Vor dieser unkonventionellen Gesprächsrunde waren die Euro-Kritiker am Nachmittag vor der imposanten Kulisse des Kölner Doms in die heiße Phase des Europawahlkampfes gestartet. Partei-Chef Lucke erklärte dabei in seiner Rede die Europawahl zum Kampf um das Selbstbestimmungsrecht der Deutschen. „In Deutschland traut man sich nichts mehr zu sagen, wenn in Europa etwas gegen die deutschen Interessen läuft“, kritisierte er vor rund 500 Anhängern auf dem Roncalliplatz. Es sei an der Zeit, die Freiheit zurückzugewinnen, offen zu sagen, was die deutschen Interessen seien.

Henkel warnte vor einem europäischen Zentralstaat und mahnte eine Verschlankung der Europäischen Union an. „Die EU muß zurück zu den Wurzeln. Sie darf nur das entscheiden, was sie besser machen kann als die Nationalstaaten“, forderte er. „Die AfD-Abgeordneten im Europaparlament werden sich unbeliebt machen, weil wir uns für die Abschaffung von Privilegien einsetzen werden“, versprach Henkel.

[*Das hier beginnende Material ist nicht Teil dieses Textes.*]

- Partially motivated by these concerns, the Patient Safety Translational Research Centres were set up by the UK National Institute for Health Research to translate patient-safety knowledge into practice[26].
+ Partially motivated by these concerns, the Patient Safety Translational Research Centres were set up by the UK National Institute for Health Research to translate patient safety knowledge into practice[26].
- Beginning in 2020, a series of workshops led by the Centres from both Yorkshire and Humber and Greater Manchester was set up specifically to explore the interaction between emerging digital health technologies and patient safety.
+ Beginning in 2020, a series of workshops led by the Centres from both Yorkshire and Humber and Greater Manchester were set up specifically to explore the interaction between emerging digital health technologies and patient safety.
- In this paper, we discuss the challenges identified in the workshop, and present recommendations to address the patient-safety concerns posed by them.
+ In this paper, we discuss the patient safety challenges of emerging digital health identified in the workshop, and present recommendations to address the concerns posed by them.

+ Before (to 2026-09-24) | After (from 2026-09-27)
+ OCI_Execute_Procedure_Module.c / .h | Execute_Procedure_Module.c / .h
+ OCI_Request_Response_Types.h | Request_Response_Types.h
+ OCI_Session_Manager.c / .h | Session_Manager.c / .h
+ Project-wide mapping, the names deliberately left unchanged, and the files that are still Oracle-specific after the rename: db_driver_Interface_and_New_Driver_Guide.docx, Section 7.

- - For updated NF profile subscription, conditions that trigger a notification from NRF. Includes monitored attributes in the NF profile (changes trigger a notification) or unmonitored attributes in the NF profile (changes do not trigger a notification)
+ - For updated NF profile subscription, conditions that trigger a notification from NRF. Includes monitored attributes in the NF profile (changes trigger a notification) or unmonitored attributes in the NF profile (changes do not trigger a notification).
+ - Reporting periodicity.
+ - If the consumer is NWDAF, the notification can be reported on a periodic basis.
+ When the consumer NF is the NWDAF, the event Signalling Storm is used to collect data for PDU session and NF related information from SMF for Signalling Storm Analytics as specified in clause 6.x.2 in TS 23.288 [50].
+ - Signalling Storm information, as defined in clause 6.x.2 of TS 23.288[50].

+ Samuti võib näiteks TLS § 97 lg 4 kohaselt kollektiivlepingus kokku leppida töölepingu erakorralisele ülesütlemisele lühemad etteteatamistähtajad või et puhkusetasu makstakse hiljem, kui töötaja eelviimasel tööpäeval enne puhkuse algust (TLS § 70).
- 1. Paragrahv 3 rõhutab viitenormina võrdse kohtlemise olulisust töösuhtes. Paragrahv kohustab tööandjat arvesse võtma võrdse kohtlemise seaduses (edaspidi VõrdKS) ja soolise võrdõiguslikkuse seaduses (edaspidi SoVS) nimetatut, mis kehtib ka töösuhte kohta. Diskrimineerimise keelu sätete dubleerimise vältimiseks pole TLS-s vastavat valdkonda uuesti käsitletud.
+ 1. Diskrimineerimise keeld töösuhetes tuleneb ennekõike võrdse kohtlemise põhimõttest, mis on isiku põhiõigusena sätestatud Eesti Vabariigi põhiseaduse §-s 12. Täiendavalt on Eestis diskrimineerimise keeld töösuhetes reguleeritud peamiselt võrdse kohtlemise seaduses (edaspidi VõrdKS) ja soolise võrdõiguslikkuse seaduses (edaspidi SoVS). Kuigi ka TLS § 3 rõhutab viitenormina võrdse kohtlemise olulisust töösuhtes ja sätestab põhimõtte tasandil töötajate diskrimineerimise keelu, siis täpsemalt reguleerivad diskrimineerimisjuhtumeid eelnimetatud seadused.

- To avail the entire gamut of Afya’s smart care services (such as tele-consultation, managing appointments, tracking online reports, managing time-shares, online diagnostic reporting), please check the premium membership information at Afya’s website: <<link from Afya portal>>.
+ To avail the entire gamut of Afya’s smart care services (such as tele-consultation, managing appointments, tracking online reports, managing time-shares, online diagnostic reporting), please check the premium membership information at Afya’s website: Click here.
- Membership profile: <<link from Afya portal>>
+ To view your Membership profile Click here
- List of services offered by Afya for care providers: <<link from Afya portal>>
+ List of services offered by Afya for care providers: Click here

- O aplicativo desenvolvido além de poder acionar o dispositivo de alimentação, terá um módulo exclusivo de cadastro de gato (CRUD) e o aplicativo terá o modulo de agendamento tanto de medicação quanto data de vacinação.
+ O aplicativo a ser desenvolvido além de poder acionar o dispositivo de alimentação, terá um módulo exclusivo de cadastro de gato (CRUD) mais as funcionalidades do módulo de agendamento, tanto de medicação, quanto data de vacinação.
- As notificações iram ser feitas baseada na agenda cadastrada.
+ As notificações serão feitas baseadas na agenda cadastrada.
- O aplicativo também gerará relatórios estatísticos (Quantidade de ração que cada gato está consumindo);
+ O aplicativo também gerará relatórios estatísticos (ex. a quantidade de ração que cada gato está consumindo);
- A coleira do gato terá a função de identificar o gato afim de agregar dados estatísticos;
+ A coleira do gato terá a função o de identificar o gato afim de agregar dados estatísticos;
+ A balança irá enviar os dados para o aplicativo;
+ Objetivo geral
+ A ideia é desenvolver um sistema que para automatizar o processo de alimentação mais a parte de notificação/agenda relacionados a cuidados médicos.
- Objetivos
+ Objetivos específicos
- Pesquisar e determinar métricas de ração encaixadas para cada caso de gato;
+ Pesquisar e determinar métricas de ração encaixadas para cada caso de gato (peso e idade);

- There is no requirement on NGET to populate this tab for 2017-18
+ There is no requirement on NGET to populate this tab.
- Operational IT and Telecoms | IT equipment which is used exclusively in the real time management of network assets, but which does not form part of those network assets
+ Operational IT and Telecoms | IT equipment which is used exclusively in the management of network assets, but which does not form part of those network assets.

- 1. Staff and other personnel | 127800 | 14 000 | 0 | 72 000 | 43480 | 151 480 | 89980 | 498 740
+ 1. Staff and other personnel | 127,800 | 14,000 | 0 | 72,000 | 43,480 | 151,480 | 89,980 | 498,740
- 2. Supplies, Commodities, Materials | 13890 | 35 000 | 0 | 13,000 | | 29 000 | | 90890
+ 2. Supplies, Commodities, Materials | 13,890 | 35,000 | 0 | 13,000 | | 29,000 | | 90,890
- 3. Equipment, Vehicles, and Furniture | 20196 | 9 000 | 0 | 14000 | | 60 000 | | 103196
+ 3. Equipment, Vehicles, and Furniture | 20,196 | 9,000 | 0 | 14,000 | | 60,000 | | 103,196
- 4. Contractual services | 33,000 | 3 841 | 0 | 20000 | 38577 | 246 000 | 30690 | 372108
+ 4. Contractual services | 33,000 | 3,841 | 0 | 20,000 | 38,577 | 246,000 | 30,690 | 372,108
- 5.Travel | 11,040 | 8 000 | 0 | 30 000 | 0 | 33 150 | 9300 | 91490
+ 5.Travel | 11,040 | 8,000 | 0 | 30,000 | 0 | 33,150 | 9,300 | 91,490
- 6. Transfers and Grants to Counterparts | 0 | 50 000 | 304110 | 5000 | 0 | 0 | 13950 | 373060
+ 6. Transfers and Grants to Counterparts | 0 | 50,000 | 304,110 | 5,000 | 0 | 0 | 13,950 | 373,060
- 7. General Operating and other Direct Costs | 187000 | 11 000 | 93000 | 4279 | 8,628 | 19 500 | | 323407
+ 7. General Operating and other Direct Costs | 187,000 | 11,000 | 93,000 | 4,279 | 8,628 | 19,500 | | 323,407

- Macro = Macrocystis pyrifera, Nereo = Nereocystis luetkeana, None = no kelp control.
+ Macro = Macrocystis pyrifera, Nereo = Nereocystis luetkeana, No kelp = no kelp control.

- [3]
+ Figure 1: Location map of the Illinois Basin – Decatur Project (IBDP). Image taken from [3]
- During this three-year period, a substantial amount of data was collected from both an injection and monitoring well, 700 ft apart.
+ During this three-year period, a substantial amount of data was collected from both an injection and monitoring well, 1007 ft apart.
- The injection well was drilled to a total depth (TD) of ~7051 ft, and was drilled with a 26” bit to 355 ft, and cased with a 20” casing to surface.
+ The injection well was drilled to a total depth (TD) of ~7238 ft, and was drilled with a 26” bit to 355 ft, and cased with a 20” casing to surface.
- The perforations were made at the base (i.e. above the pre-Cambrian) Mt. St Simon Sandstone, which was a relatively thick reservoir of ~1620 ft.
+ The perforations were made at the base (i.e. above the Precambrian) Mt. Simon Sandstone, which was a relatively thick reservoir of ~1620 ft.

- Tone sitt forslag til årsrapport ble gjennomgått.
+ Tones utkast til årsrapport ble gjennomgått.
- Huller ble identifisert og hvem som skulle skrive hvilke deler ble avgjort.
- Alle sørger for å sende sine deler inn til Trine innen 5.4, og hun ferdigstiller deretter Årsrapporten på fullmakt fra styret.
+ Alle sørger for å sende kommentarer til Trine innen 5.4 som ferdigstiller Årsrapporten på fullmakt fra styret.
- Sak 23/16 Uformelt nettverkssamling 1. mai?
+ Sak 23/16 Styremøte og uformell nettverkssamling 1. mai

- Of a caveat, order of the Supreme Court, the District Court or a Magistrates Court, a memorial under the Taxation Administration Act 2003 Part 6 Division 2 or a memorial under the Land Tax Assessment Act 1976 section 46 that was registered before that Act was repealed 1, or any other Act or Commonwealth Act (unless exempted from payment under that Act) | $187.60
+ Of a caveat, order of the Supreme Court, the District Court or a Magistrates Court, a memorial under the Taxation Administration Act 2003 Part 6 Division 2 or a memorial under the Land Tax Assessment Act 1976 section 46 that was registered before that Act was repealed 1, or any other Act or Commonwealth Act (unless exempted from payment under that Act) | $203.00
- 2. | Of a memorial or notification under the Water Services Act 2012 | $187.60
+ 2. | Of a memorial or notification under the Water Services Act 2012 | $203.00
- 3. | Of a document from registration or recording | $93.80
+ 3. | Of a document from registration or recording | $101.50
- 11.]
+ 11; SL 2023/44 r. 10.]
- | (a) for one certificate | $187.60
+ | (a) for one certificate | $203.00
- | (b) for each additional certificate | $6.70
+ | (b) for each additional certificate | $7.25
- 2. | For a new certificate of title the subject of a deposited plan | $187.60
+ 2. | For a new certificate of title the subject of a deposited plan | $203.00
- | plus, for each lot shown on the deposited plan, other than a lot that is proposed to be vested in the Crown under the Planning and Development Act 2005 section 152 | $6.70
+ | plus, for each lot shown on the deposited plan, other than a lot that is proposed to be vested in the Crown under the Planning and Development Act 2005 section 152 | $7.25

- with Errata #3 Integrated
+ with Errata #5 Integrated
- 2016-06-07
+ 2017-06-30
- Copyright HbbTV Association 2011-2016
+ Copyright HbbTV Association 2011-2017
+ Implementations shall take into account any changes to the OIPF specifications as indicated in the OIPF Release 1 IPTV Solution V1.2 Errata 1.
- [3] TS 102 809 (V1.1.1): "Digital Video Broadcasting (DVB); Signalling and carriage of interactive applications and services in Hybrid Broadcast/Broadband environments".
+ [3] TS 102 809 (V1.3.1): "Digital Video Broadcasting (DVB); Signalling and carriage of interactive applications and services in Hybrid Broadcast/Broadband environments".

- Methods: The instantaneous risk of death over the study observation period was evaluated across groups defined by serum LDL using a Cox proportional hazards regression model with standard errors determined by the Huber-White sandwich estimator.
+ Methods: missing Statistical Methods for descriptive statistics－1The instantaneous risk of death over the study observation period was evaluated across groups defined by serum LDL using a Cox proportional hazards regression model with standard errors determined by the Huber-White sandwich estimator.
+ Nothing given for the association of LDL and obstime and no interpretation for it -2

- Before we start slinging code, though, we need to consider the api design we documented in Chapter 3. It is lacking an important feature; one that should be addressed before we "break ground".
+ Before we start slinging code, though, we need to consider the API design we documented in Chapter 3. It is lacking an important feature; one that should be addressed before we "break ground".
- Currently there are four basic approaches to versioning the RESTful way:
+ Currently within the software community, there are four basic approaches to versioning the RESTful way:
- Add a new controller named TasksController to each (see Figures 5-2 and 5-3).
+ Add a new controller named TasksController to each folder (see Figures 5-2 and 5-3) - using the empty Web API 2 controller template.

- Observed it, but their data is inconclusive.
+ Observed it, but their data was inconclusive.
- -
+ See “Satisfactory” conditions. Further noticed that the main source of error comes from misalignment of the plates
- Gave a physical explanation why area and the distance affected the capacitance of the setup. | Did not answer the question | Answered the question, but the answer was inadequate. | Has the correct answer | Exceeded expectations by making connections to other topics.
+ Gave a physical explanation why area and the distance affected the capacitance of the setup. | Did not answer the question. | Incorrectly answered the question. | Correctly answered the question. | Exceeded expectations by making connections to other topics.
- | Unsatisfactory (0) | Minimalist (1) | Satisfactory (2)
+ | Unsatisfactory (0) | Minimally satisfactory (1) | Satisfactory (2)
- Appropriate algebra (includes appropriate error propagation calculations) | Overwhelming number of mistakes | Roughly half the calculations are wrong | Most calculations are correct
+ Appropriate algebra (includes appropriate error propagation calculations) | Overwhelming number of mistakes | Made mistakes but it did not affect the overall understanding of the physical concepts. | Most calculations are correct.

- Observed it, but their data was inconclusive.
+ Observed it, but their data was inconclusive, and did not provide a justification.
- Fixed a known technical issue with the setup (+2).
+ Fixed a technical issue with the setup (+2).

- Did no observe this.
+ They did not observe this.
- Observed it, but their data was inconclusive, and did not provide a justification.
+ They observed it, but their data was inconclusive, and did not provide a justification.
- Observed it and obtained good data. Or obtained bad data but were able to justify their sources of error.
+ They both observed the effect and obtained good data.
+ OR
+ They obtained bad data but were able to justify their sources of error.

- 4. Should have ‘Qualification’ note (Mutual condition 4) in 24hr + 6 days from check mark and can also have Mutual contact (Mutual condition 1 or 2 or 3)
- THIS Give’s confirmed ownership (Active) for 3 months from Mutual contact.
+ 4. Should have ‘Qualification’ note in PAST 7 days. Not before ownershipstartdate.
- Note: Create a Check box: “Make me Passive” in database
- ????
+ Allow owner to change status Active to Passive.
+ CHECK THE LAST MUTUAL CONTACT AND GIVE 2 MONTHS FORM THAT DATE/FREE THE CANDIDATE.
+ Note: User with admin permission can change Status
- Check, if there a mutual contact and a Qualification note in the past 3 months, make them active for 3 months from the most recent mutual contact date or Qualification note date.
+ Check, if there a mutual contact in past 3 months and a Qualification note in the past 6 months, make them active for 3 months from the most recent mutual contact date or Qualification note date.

Die Kundgebung stand unter dem Eindruck gewalttätiger Übergriffe auf Wahlkämpfer der AfD (siehe Meldung auf dieser Seite). Auch in Köln mußte die Polizei eingreifen, als rund zwei Dutzend Linksextremisten versuchten, die Veranstaltung zu stören. Lucke rief seine Anhänger auf, sich von den „feigen Angriffen“ nicht beirren zu lassen. „Die Anfeindungen müssen uns Ermutigung und Bestätigung dafür sein, uns für eine freiheitlich-demokratische Ordnung einzusetzen.“ Die Partei werde sich nicht einschüchtern lassen, sondern mit doppelter Anstrengung zurückschlagen.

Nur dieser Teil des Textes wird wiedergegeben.